Sarıkaya, "Gerekçeye de gerekçe lazım" başlığıyla yayımlanan yazısının bir bölümünde şunları kaydetti:
YSK’nın 7 üyesinin İstanbul seçiminin iptaline ilişkin kararının gerekçesi ile 4 üyenin karşı oy yazısı dün açıklandı.
Toplamda 250 sayfa tutan gerekçeli kararda ilçe seçim kurullarından gelen bilgilere de yer vermiş.
Bu tür belgeler ve kararlar biz Ankaralı gazetecilerin genetik kodundan kaynaklansa hemen dikkatini çeker ve satır satır okur.
Buna ister sevgili arkadaşım Serdar Turgut, “Ankaralı gazetecilerin belge okumak gibi ruh hastalığı vardır” yaklaşımından bakın, isterseniz olması gerekenin yapıldığı şeklinde değerlendirin.

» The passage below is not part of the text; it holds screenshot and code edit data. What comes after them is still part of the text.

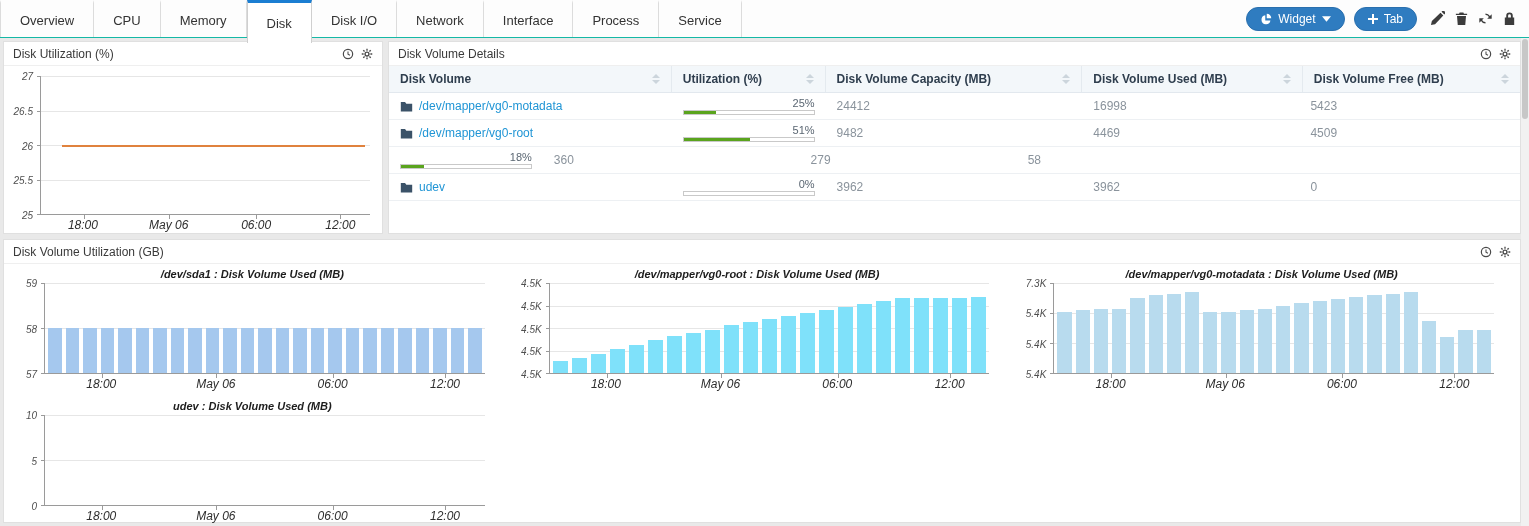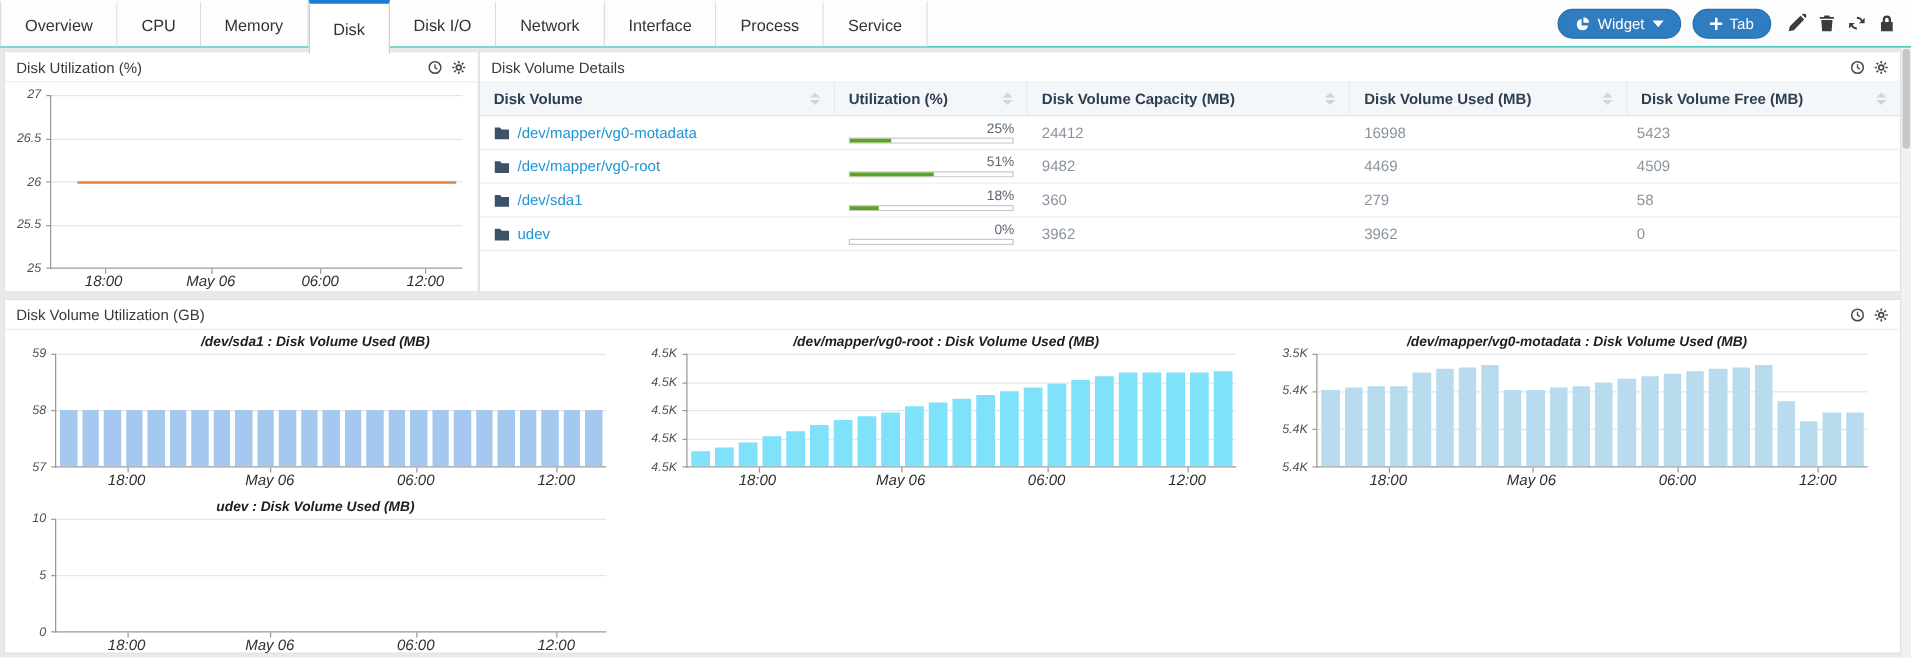"Disk Utilization (%)" .row-top { gap: none -> 5px }
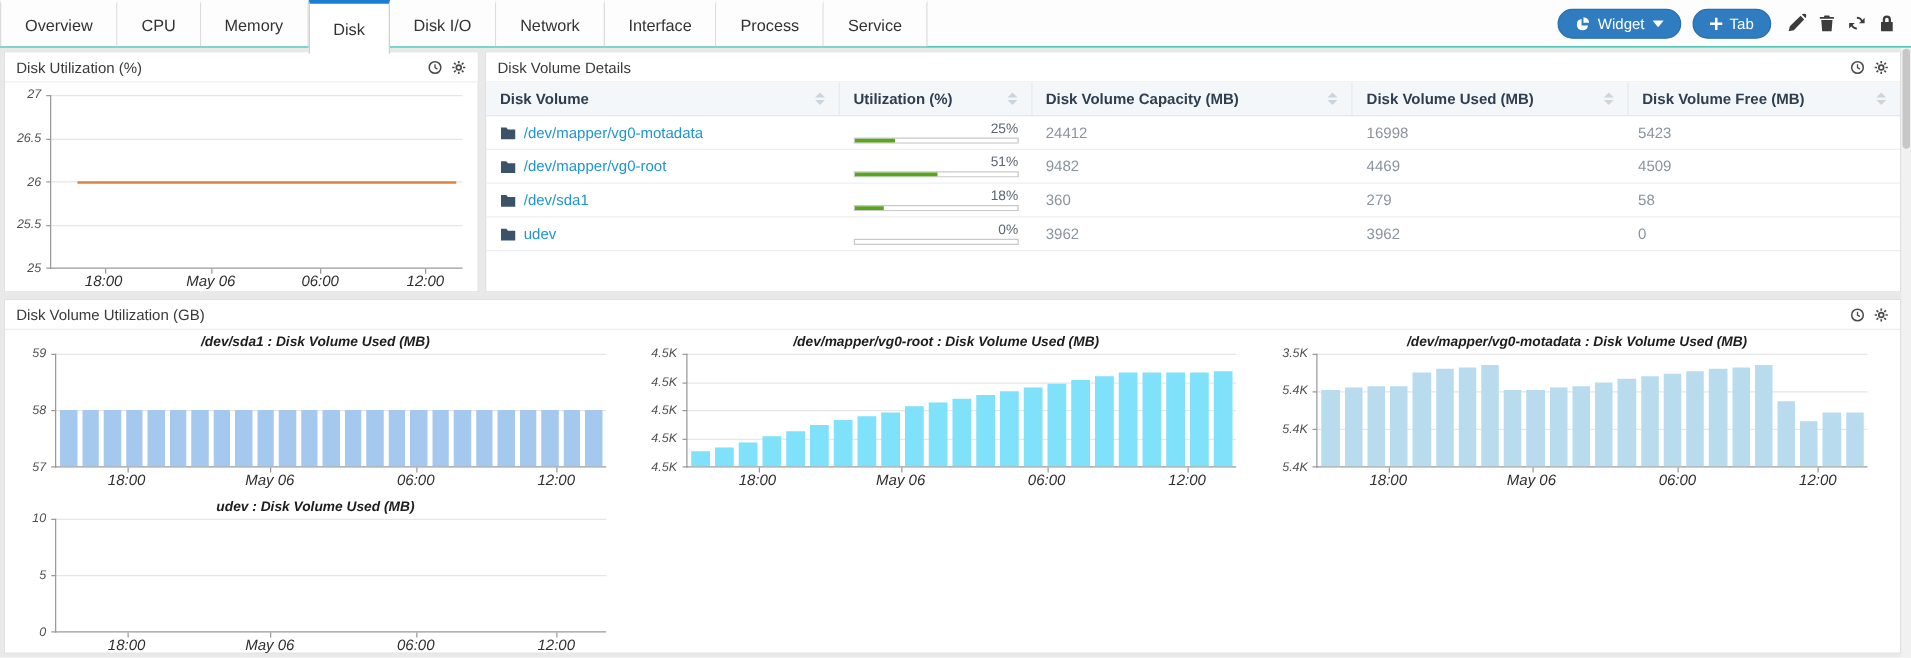"/dev/sda1" div.td { html: <div> <svg> <path></path> </svg> <span>/dev/sda1</span> </div> -> none }
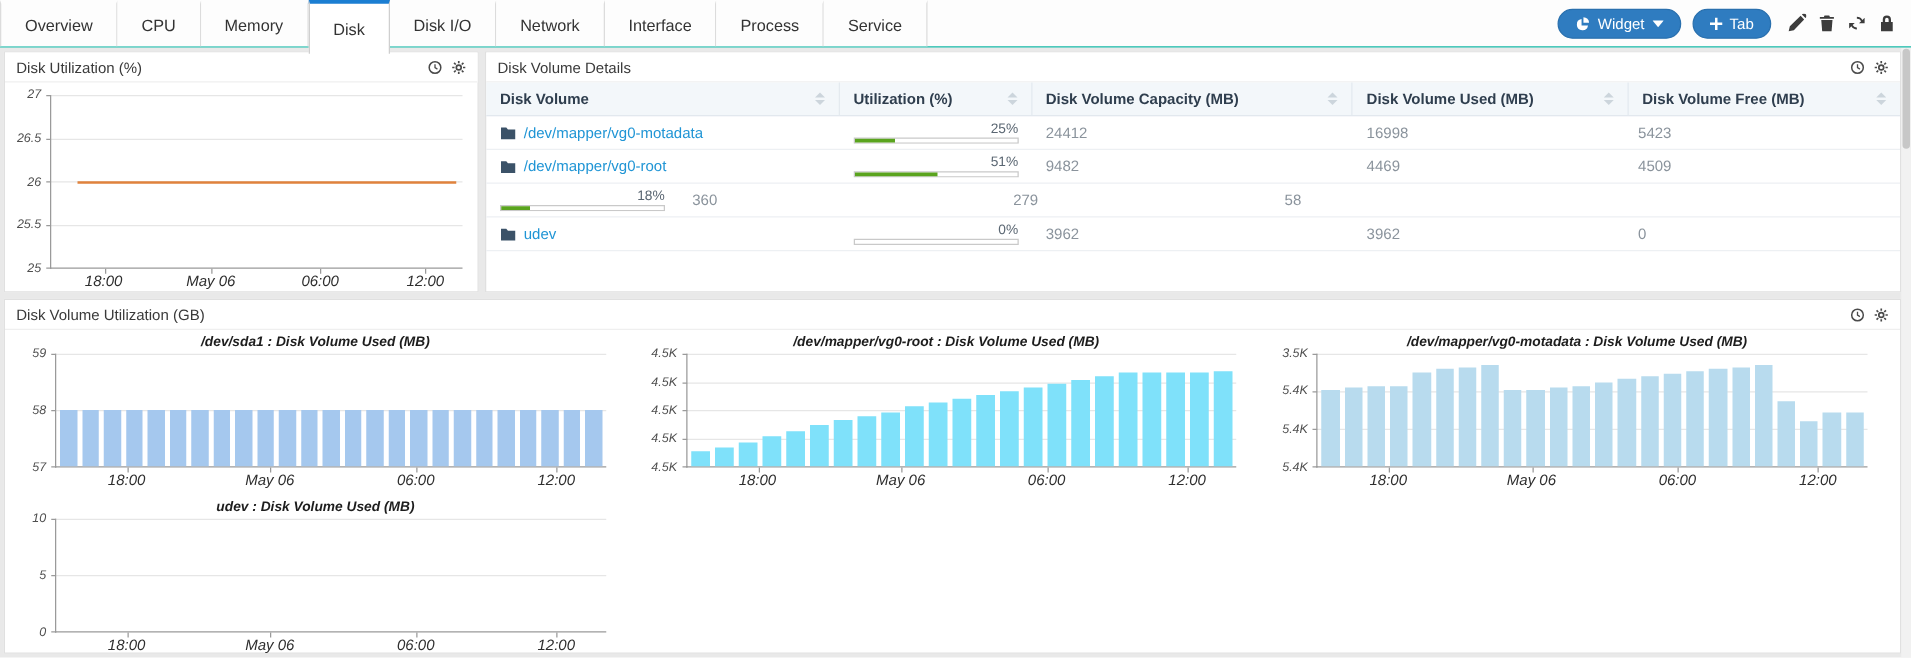"3.5K" span { text: 3.5K -> 7.3K }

Karar yayınlanınca oturup 250 sayfayı okudum…
Karşı oy yazılarında da vurgulandığı gibi, bugüne kadar hiç rastlanmadığı bir şekilde gerekçeli kararda kısa kararın dışına çıkılmış; karar genişletilmiş.
Oysa kısa karar hüküm niteliğinde olup, gerekçeli kararın da hükme uygun olması gerekir.
Buna rağmen oy döküm cetvellerine ilişkin iddialar da gerekçeli karara eklenmiş.
Karar gerekçe olmuş
Buradaki paradoks ise YSK’nın adı geçen sandıklara ilişkin 8 Nisan tarihinde karara varmış olması.
YSK o toplantıda sandık kurullarındaki durumu inceledi ve oy çokluğu ile bu iddiaları reddetti.
Örnek mi; 2216 sayılı Bağcılar İlçe Seçim Kurulu’na ilişkin itirazın reddedildiği karar.
YSK'da o gün iddiaların geçerliliğinin olmadığına karar veriliyor.
Dolayısıyla 7 üye üzerinde sonuca varılmış kararı da aksi yönde yeniden karara bağlamış.